The idea at its core, that believers should take the message of Christ to the world in all areas, is certainly biblical. The more believers are engaged in society, the more opportunity they will have to share the truth and love of Christ. Focusing on areas of influence in a society as a strategy for evangelism makes sense. Given that we believe God's commands are for our good, it also makes sense that if believers lead according to godly wisdom and godly principles, society at large will have better outcomes. We would certainly rather have people following Christ in positions of societal influence than people who do not know and do not care about God.

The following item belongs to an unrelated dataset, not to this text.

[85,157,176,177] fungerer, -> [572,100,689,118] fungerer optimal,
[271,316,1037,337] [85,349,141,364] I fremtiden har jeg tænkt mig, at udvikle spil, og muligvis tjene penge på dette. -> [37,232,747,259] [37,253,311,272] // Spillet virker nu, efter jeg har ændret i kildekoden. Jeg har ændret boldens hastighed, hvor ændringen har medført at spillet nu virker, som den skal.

That being said, believers are nowhere explicitly called to "invade" the top tiers of society, nor does the Bible talk about any particular "mountains" of society. In fact, it would seem that God's method is often to use the least influential people in a society to make the biggest changes. Jesus did not tell His disciples to seek positions of leadership, but to love as He did. Jesus Himself came humbly (Philippians 2:5–11) and often chose those of low esteem in society as His followers and witnesses. He told Pilate, "My kingdom is not of this world. If my kingdom were of this world, my servants would have been fighting, that I might not be delivered over to the Jews. But my kingdom is not from the world" (John 18:36). First Corinthians 1:26–29 says, "For consider your calling, brothers: not many of you were wise according to worldly standards, not many were powerful, not many were of noble birth. But God chose what is foolish in the world to shame the wise; God chose what is weak in the world to shame the strong; God chose what is low and despised in the world, even things that are not, to bring to nothing things that are, so that no human being might boast in the presence of God."

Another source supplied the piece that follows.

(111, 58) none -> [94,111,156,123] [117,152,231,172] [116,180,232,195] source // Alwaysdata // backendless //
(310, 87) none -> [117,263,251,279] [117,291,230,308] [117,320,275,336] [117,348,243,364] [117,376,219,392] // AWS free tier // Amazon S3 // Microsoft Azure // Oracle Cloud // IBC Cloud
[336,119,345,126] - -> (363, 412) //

God has called each individual believer to live faithfully to His call on their lives (1 Corinthians 7:17–24). We are each to love God and to love others (John 13:34–35; 1 John 4:12). We are each to participate in sharing the truth of the gospel with those who don't know Jesus (Romans 10:11–17). We are each to pray for all people, including leaders (1 Timothy 2:1–7). Some believers will have positions of leadership in a role esteemed by society (Acts 17:12; Philippians 4:22), and they should use those for the glory of God. Others will have "normal" lives perhaps of seemingly small influence in the present. Recall that Jesus did not spread His message through kings but through a group of twelve men and others who had followed Him. God works in the "big" things of nations as well as the "small" things of the lives of individuals. Regardless of our position, we are entrusted to sow and water the seeds of the gospel, knowing God is the one who gives the growth (1 Corinthians 3:5–8). "And whatever you do, in word or deed, do everything in the name of the Lord Jesus, giving thanks to God the Father through him" (Colossians 3:17; cf. Colossians 3:23; 1 Corinthians 10:31).